In September 2020, I fermented and finished a Pinot Noir from Dundee Hills, AVA. From the beginning, I’ve been suspicious the grapes would produce a lighter than normal finished wine. Today, I thieved some from the storage vessel and it’s very light. Not light enough to fool anyone into thinking it’s a Rose’, but pretty darn light. I have 25 gallons to contend with.

Right now, these are the options I’m considering:

1. Leave it as is and consider it a “picnic” Pinot. Presently, it’s a noon drinker. Not the center of any party and will get along with just about everyone. Smooth but very shallow and quick finish. I would likely bottle this in a clear bottle. Label attached...

2. Dress it up with a small portion of another wine to provide body, nose and color.

My options right now are:

Petit Verdot, Cabernet Sauvignon, or a Malbec. I have these in 100% varietal, stored in 1 gallon jugs, that I use for topping up barrels. Any or all of these would do the trick and I would do bench trials to create a work of beauty.

Who has some experience with contending with a Pinot that is underwhelming?


----------



## winemaker81 (May 9, 2021)

This is not an either/or situation.
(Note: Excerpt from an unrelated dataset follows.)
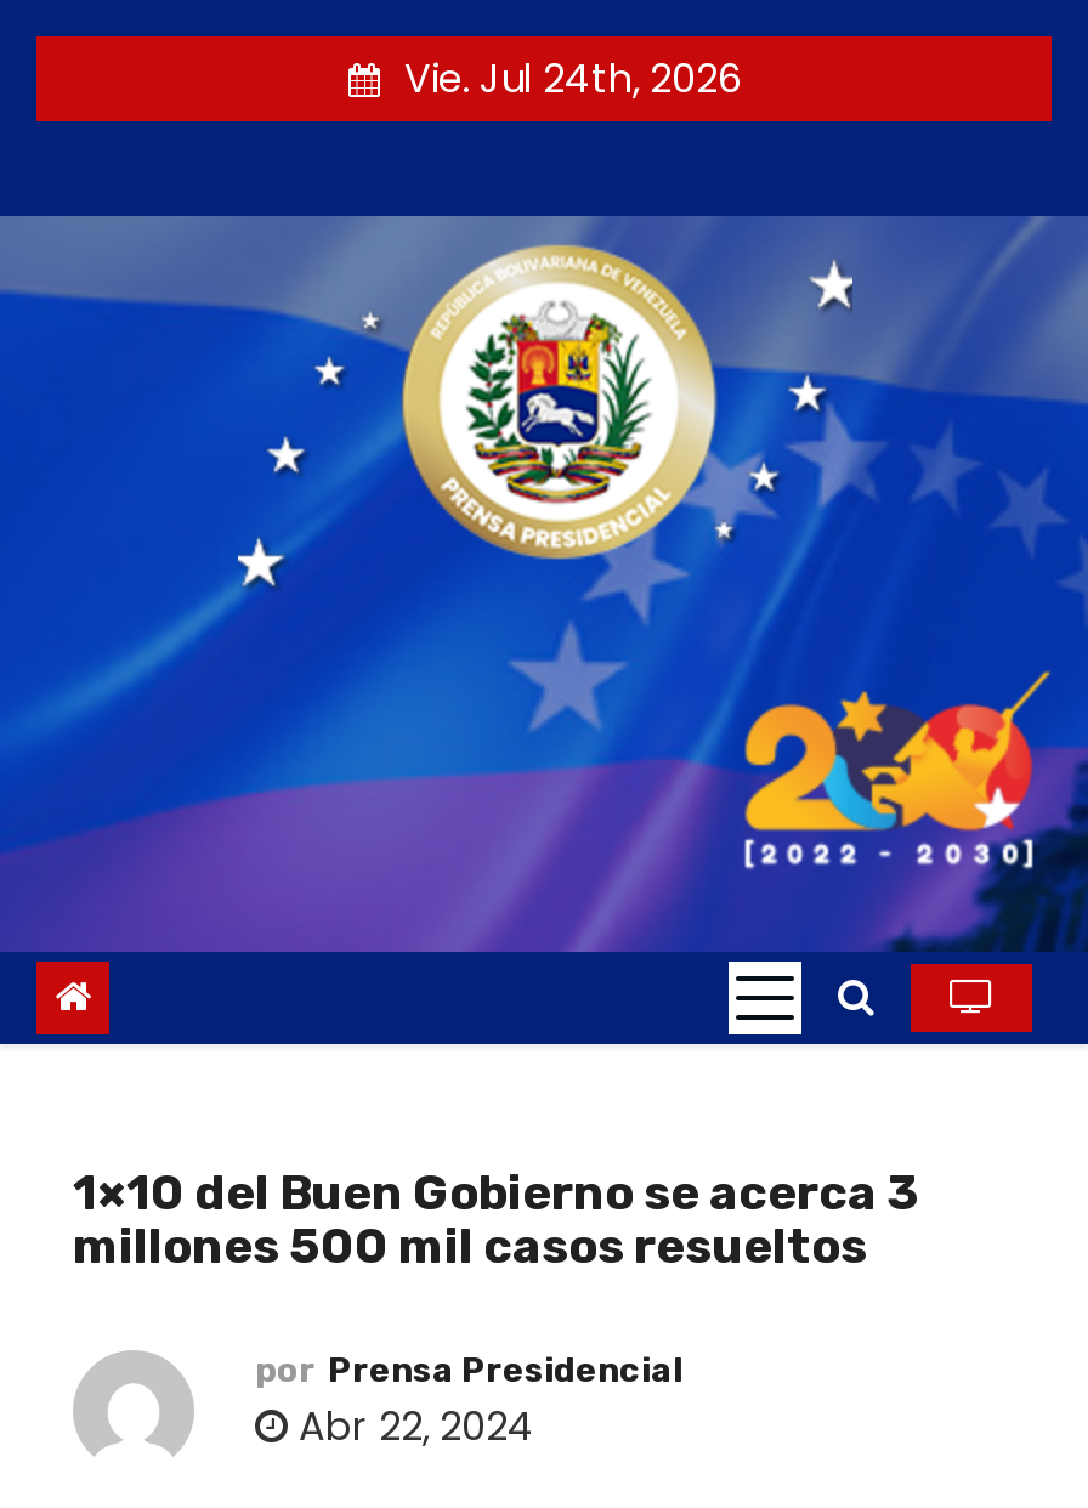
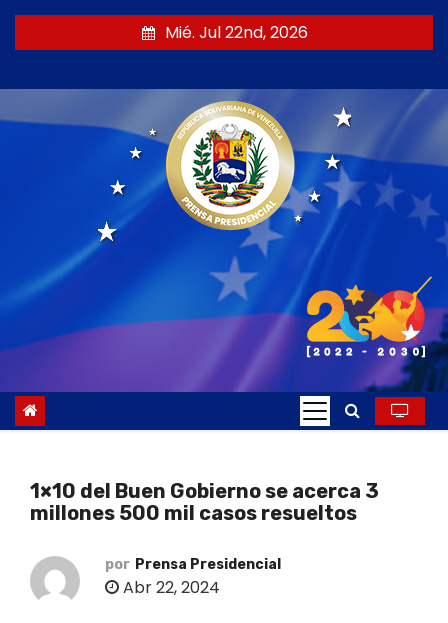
[404,51,742,107] Vie. Jul 24th, 2026 -> [164,21,308,44] Mié. Jul 22nd, 2026

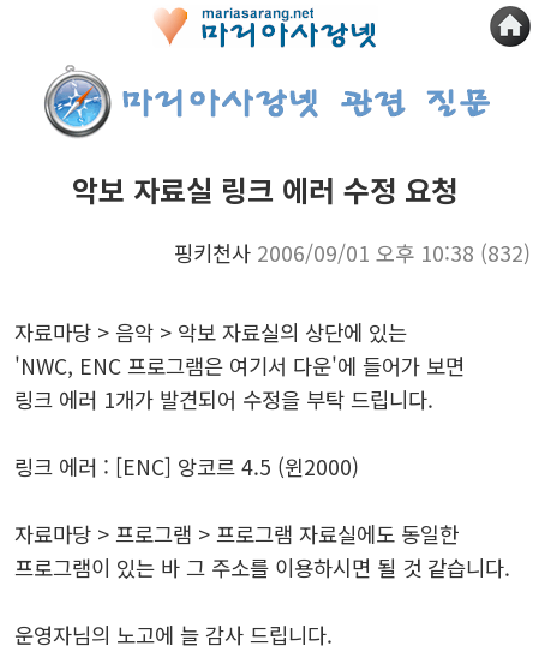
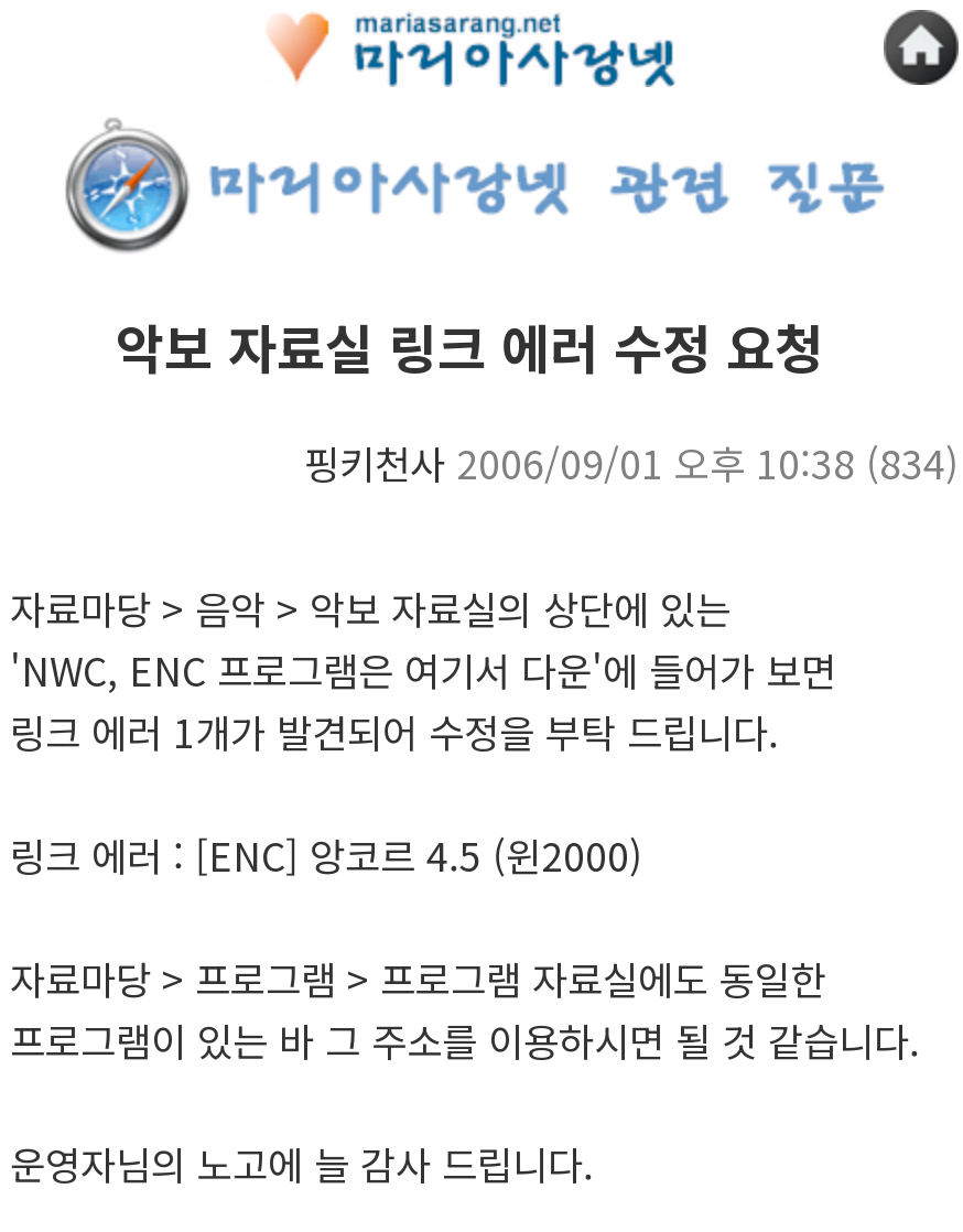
[174,238,531,268] 핑키천사 2006/09/01 오후 10:38 (832) -> [304,435,959,491] 핑키천사 2006/09/01 오후 10:38 (834)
I'd leave some as-is, as it's a useful summer drinker, or any time ya want something light. It might be a good salmon or hearty chicken wine, definitely roast turkey.

While I have no experience in blending into a Pinot, IME any of the 3 blending wines will strongly affect the Pinot. Since I suspect you simply want something heavier, that's not a problem.

Me? I'd bench test -- 5%/95% and 10%/90% blends with all 3 blending wines, e.g., you have 6 samples. Blind taste them with a few friends, ranking the wines 1 to 6. If the 1 is a 5% blend, you're done, go with the winner.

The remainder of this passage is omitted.